3.4.3 European / international actors and programmes
International co-operation in the cultural sphere is taking on increasing significance. A particularly important example in this context is the intensified efforts to cultivate a dialogue between cultures. In 2005, the German Commission for UNESCO was particularly active in the process of developing and passing a convention on protecting and promoting the diversity of cultural expressions as an international legal instrument. In February 2007, the German parliament passed the UNESCO Convention on the Protection and Promotion of the Diversity of Cultural Expressions and, simultaneously, the UNESCO Convention concerning the Protection of the World Cultural and Natural Heritage (UNESCO-Übereinkommen zum Kulturgüterschutz) (see also chapter 4.2.2). Germany acceded to the UNESCO Convention on Intangible Cultural Heritage in 2013, with the instrument of acceptance deposited with UNESCO in Paris on 10 April 2013 and the Convention entering into force for Germany in July 2013.
Europe-wide co-operation in the cultural sector has developed since 1992 on the basis of Article 151 of the Treaty on the Foundation of the European Community continued by Article 128 of the Maastricht Treaty and finally by Article 167 of the Lisbon Treaty. Member states work together on passing a common legal framework, such as the Directive 96/100/EC on the return of cultural objects unlawfully removed from the territory of a member state and by specific programmes such as Creative Europe (2014-2020). The programme Creative Europe consisting of the subprogrammes, CULTURE and MEDIA (Mesures pour Encourager le Développement de l´Industrie Audiovisuelle), supports the co-operation among the member states themselves, as well as member states and third countries. The general objective of Creative Europe is besides the promotion of cultural and linguistic diversity, especially the strengthening of the competitiveness of the cultural and creative sectors Compared to the formerly independent EU-programmes CULTURE, MEDIA and MEDIA MUNDUS, which expired at the end of 2013, the funds provided for the Creative Europe Programme increased by 9% up to 1.46 billion EUR. The subprogramme CULTURE will receive 31% of the total amount.
The national contact points are in charge of informing about the respective EU cultural funding programmes. The programmatic extension of the programme entailed a change of name from Cultural Contact Point (CCP) to Creative Europe Desk (CED).
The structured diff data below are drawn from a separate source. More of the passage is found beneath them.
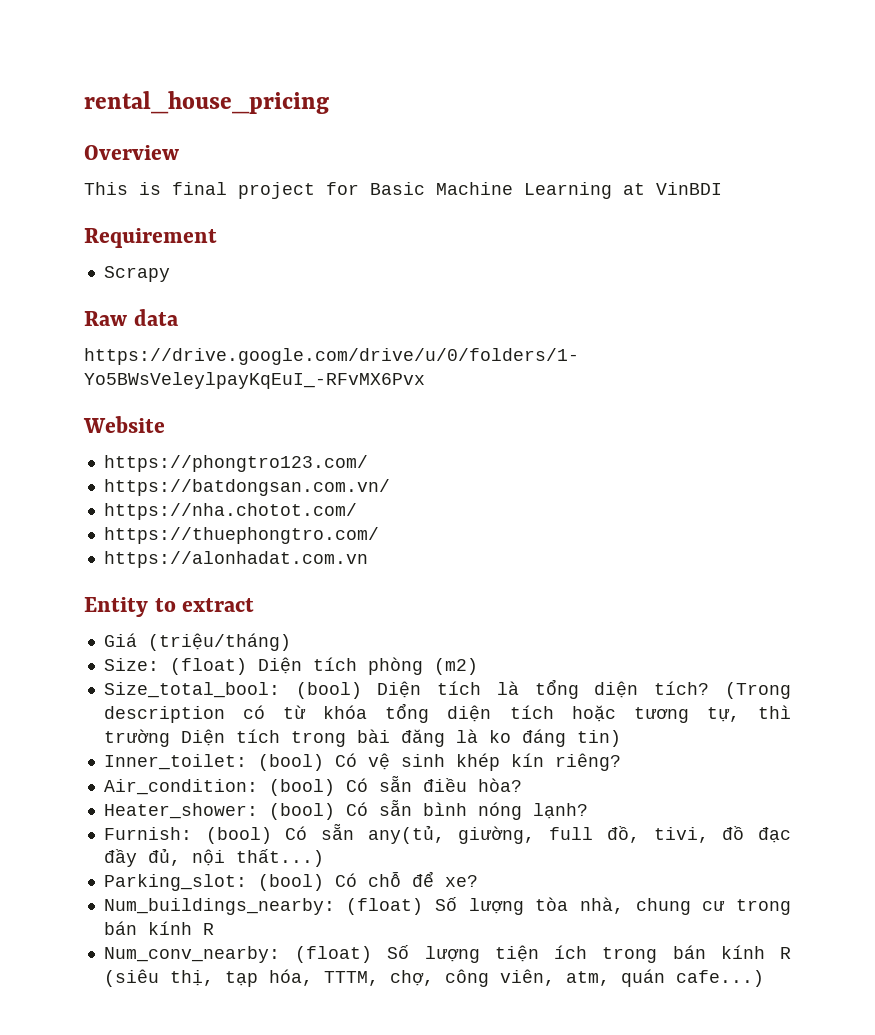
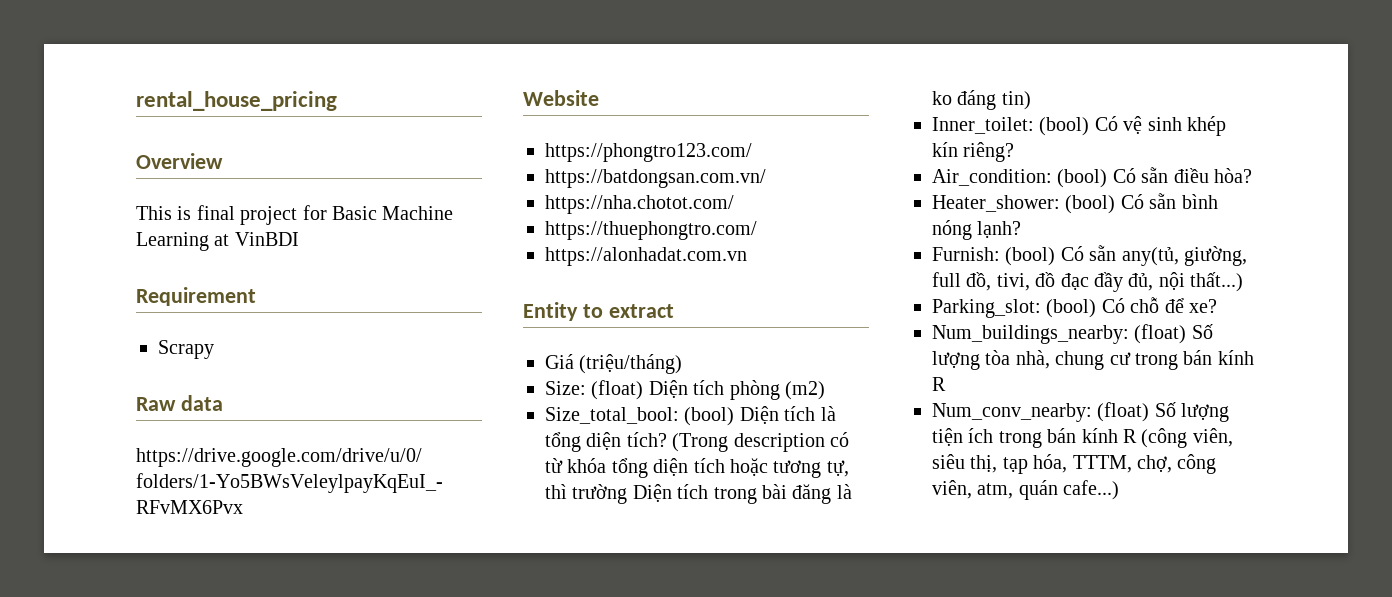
[103,969,159,987] (siêu -> [1141,428,1233,448] [932,454,965,469] (công viên, siêu

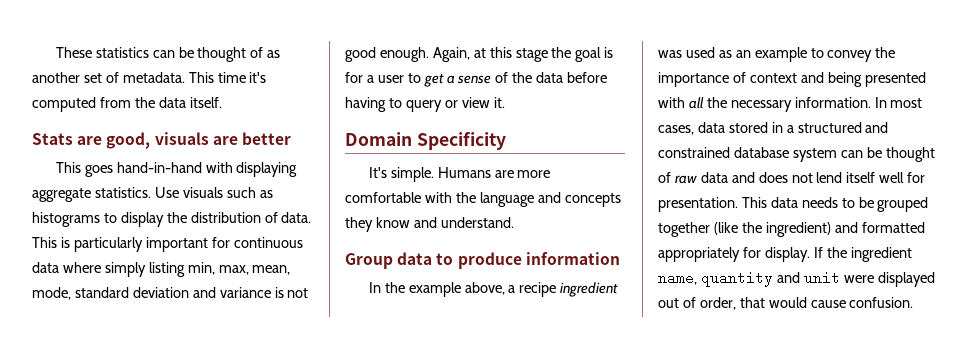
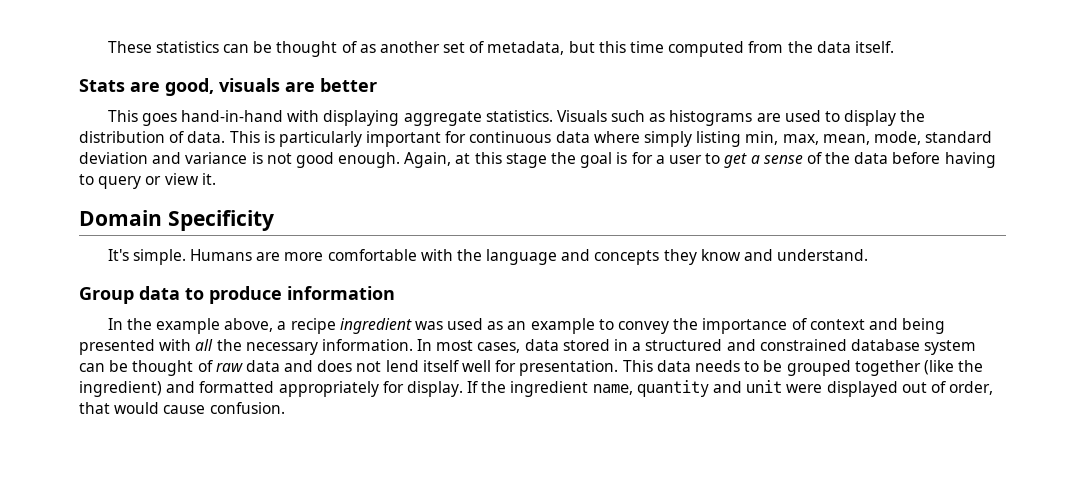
[122,72,267,83] metadata. This time it's -> [487,41,665,55] metadata, but this time
[154,187,223,198] Use visuals -> [556,110,607,122] Visuals
(100, 219) none -> [756,110,821,122] are used

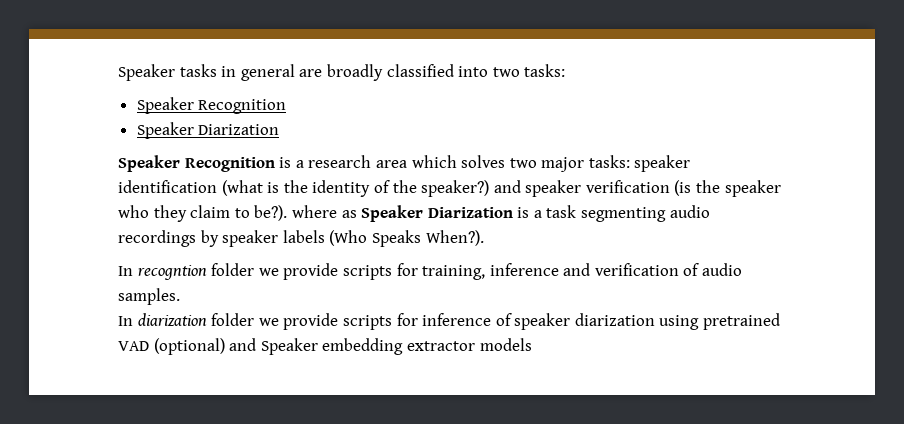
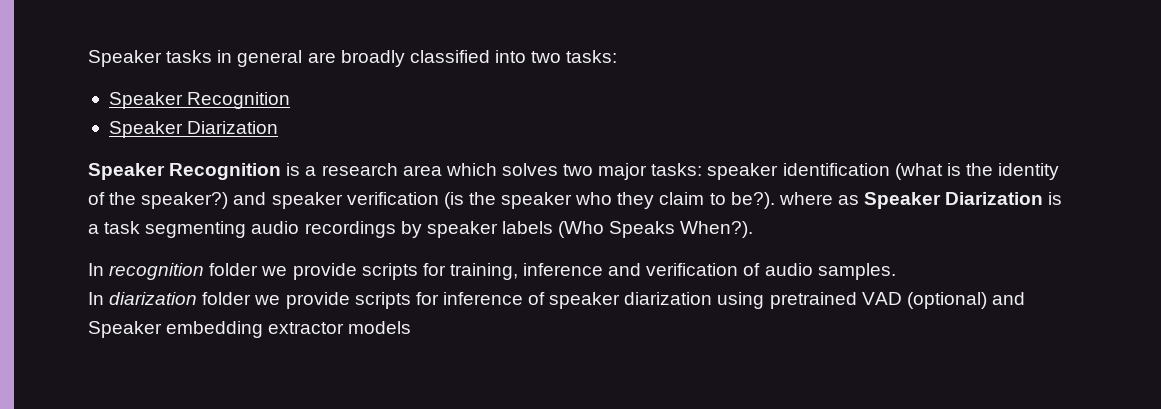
[137,265,207,280] recogntion -> [109,263,205,280] recognition

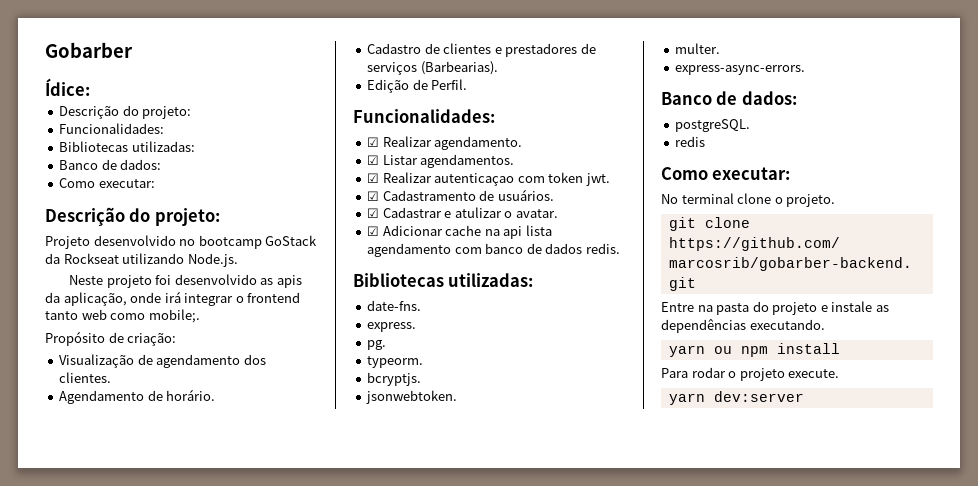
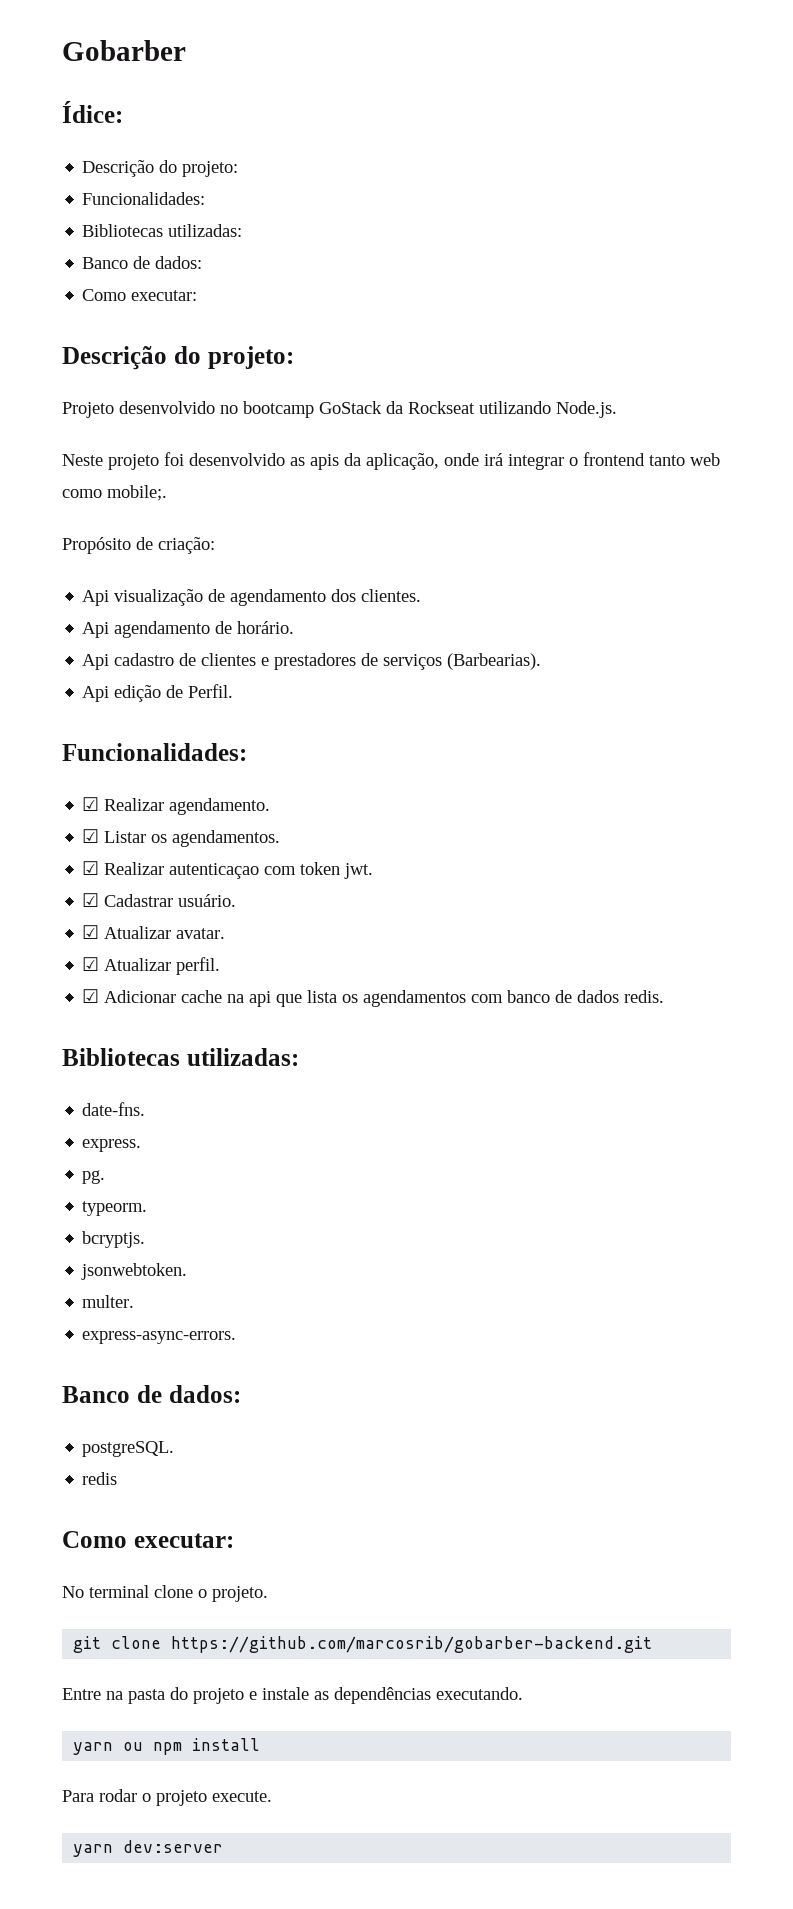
[59,354,135,368] Visualização -> [82,589,204,606] Api visualização
[59,390,145,404] Agendamento -> [82,621,211,638] Api agendamento
[367,43,422,54] Cadastro -> [82,653,175,670] Api cadastro
[367,79,410,93] Edição -> [82,685,162,702] Api edição
(418, 160) none -> [151,834,168,843] os
[382,189,554,201] [367,207,558,218] Cadastramento de usuários. // ☑ Cadastrar e atulizar o avatar. -> [104,894,237,907] [82,925,226,939] [82,957,221,975] Cadastrar usuário. // ☑ Atualizar avatar. // ☑ Atualizar perfil.
[525,225,552,236] [367,243,452,257] lista agendamento -> [276,990,467,1007] que lista os agendamentos

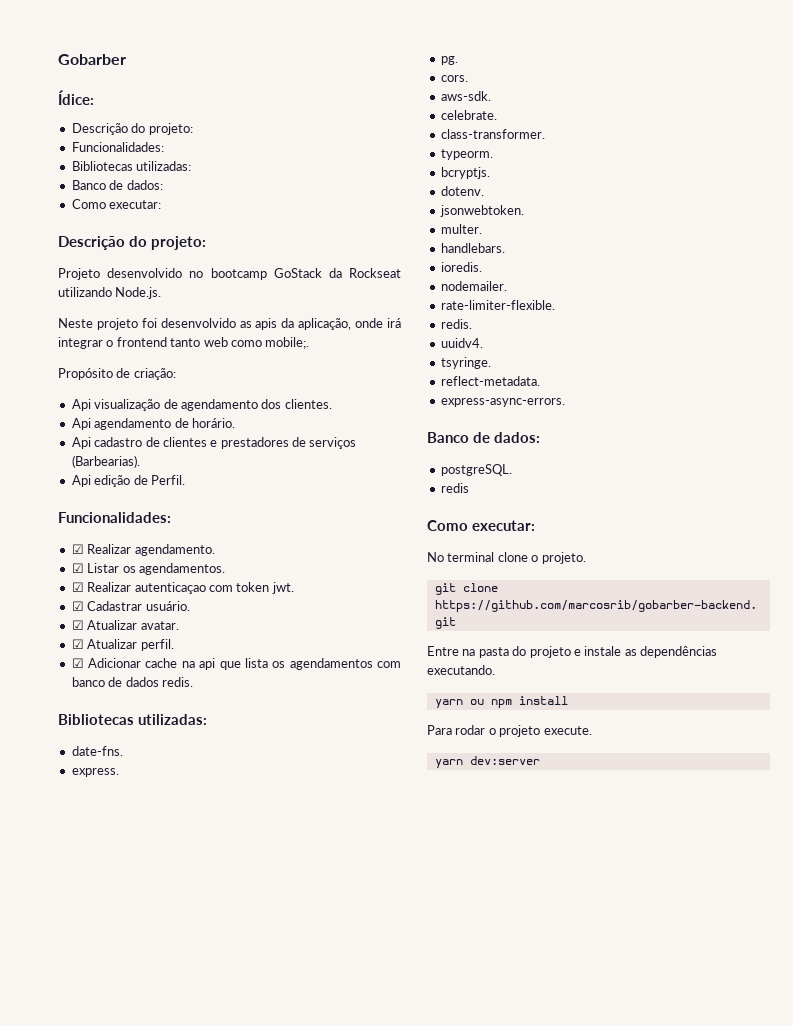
(106, 1177) none -> [440,75,468,82] [440,91,491,101] [440,110,497,120] [440,129,545,139] // cors. // aws-sdk. // celebrate. // class-transformer.
(146, 1239) none -> [440,186,484,196] // dotenv.
(135, 1301) none -> [440,243,505,253] [440,262,482,272] [440,281,507,291] [440,300,555,310] [440,319,472,329] [440,338,483,348] [440,357,491,369] [440,376,540,386] // handlebars. // ioredis. // nodemailer. // rate-limiter-flexible. // redis. // uuidv4. // tsyringe. // reflect-metadata.

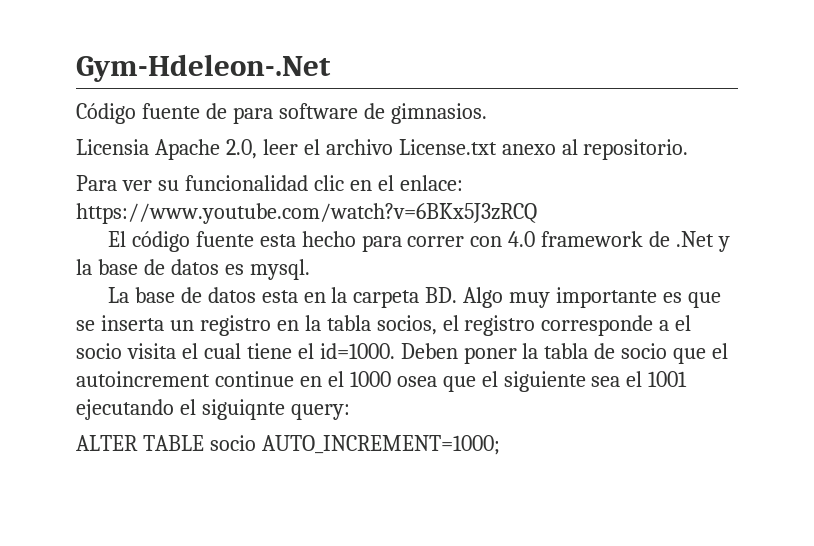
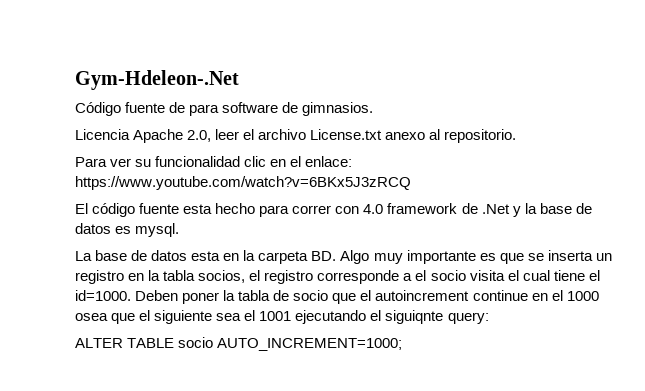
[76,139,149,155] Licensia -> [75,129,130,140] Licencia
The contact points inform specifically about the subprogrammes CULTURE (Bonn) and MEDIA (Potsdam/Berlin, Düsseldorf, Hamburg and Munich).
A special measure financed by the EU cultural funding programme is the initiative European Capital of Culture. After Berlin (1988) and Weimar (1999), Essen (RUHR.2010), representing the Ruhr region, was the third German city to be chosen as European Capital of Culture in 2010. According to a regular interval determined in 2014, Germany will host the next European Capital of Culture in 2025. The German pre-selection will be made via a multi-stage process by the federal states (Länder), the Ministry of Foreign Affairs (Auswärtiges Amt) and the Standing Conference of the Ministers of Education and Cultural Affairs of the Länder in the Federal Republic of Germany (Kultusministerkonferenz).
There are, however, other EU funding programmes beyond Creative Europe for which cultural operators can apply. Further details can be found on the website http://www.europa-foerdert-kultur.info. This also includes, for example, the programme "Europe for Citizens": The German contact point in Bonn provides information and advises German applicants during the application process. Likewise, the EU Framework Programme for Research and Innovation Horizon 2020 (2014-2020) includes several sections where culture appears as an European cross-cutting issue. There will be specific calls concerning cultural topics in the 6th Societal Challenge "Europe In A Changing World - Inclusive, Innovative And Reflective Societies" throughout the entire funding period.
Another project, initiated by the Council of Europe and the European Commission in 2008 to support municipal activities promoting intercultural diversity, is the "Intercultur Cities Programme". Participating cities – among them the German cities Berlin-Neukölln, Duisburg, Dortmund, Erlangen, Munich, Hamburg and Offenburg – are supported in their efforts to develop intercultural strategies.
During the German EU presidency in 2007, special attention was given to the topic of European cultural policies and their closer association with national cultural policies. This issue formed part of three large international cultural policy congresses conducted by the German Commission for UNESCO, the Kulturpolitische Gesellschaft (Cultural Policy Association) and the Büro für Kulturpolitik und Kulturwirtschaft (Office for Cultural Policy and Creative Industries).